Boekwinst kassen (€ 340.000 - € 162.508) x 50% € 88.746

Geen afschrijving boekwaarde kassen € 162.508 x 50% € 81.254

MKB-winstvrijstelling hoger -/- € 17.000

Meewerkaftrek hoger -/- € 1.913

Correctie buitengewone uitgaven -/- € 1.391

Totaal correcties € 149.696

Vastgesteld belastbaar inkomen box 1 € 139.700

2.11. Bij eiser 1 heeft verweerder de volgende correcties aangebracht:

Aangifte, verzamelinkomen: -/- € 10.449

Boekwinst kassen (€ 340.000 - € 162.508) x 50% € 88.746

Geen afschrijving boekwaarde kassen € 162.508 x 50% € 81.254

Zelfstandigenaftrek lager € 2.324

MKB-winstvrijstelling hoger -/- € 17.233

Buitengewone uitgaven -/- € 5.299

Totaal correcties € 149.792

Vastgesteld belastbaar inkomen box 1 € 139.343

3. Geschil en standpunten van partijen

3.1. In geschil is of de opbrengst van de glasopstanden ad € 340.000 bij eisers onder de landbouwvrijstelling valt omdat het opbrengst van landbouwgrond betreft, dan wel dat het opbrengst van de opstal zelf betreft, welke opbrengst in dat geval niet onder de landbouwvrijstelling valt.

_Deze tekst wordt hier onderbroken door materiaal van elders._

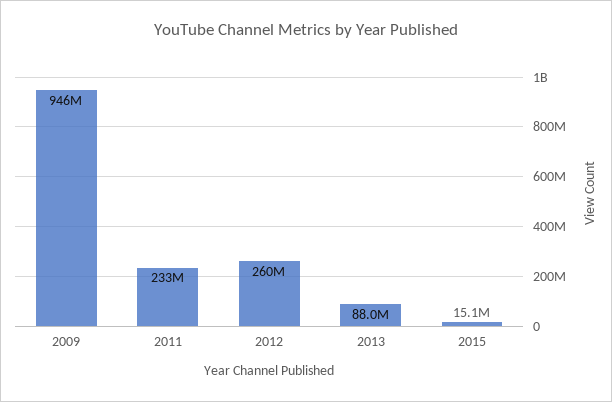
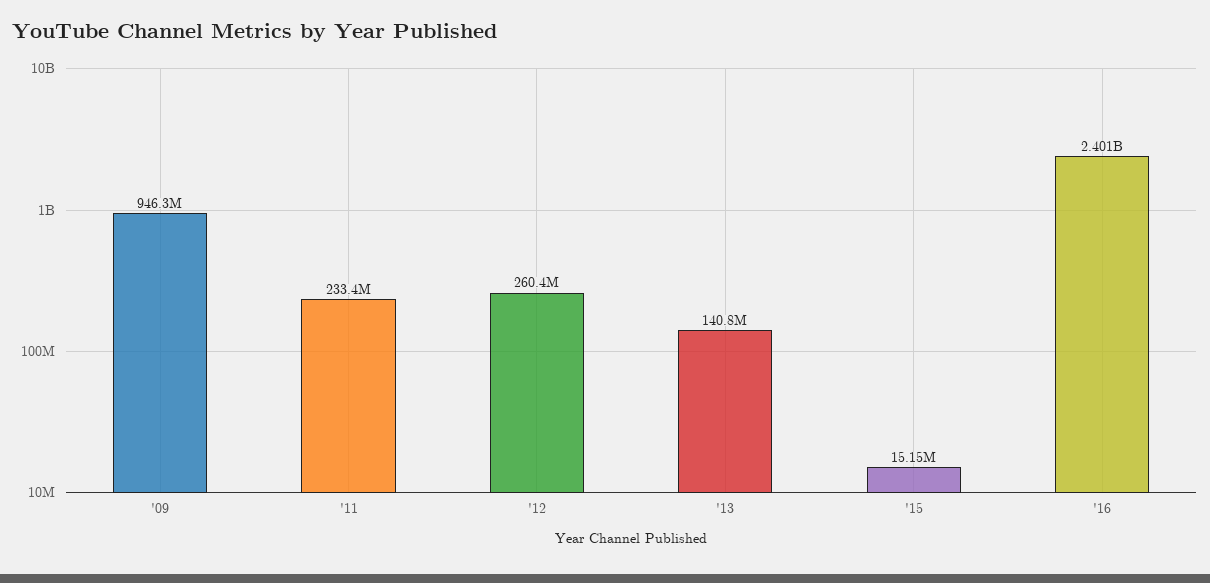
2013: 88000000 -> 140800000
'16: none -> 2401000000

3.2. Eisers zijn van mening dat feitelijk alleen een vergoeding voor de grond is ontvangen en niet voor de glasopstanden; dat [BEDRIJF B] de glasopstanden immers niet wilde hebben; dat de bedrijfswaarde van de kassen voor eisers na verkoop van de grond nog hooguit

€ 10.000 bedroeg.

3.3. Verweerder is van mening dat de bij verkoop ontvangen prijs voor de glasopstanden niet is aan te merken als opbrengst van de grond en dat er geen aanleiding bestond de bedrijfswaarde van de glasopstanden op nihil te stellen. Subsidiair is verweerder van mening dat de prijs voor de grond maximaal is te stellen op € 12,50 per m² en dat mitsdien de glasopstanden hooguit met € 42.168 konden worden afgewaardeerd.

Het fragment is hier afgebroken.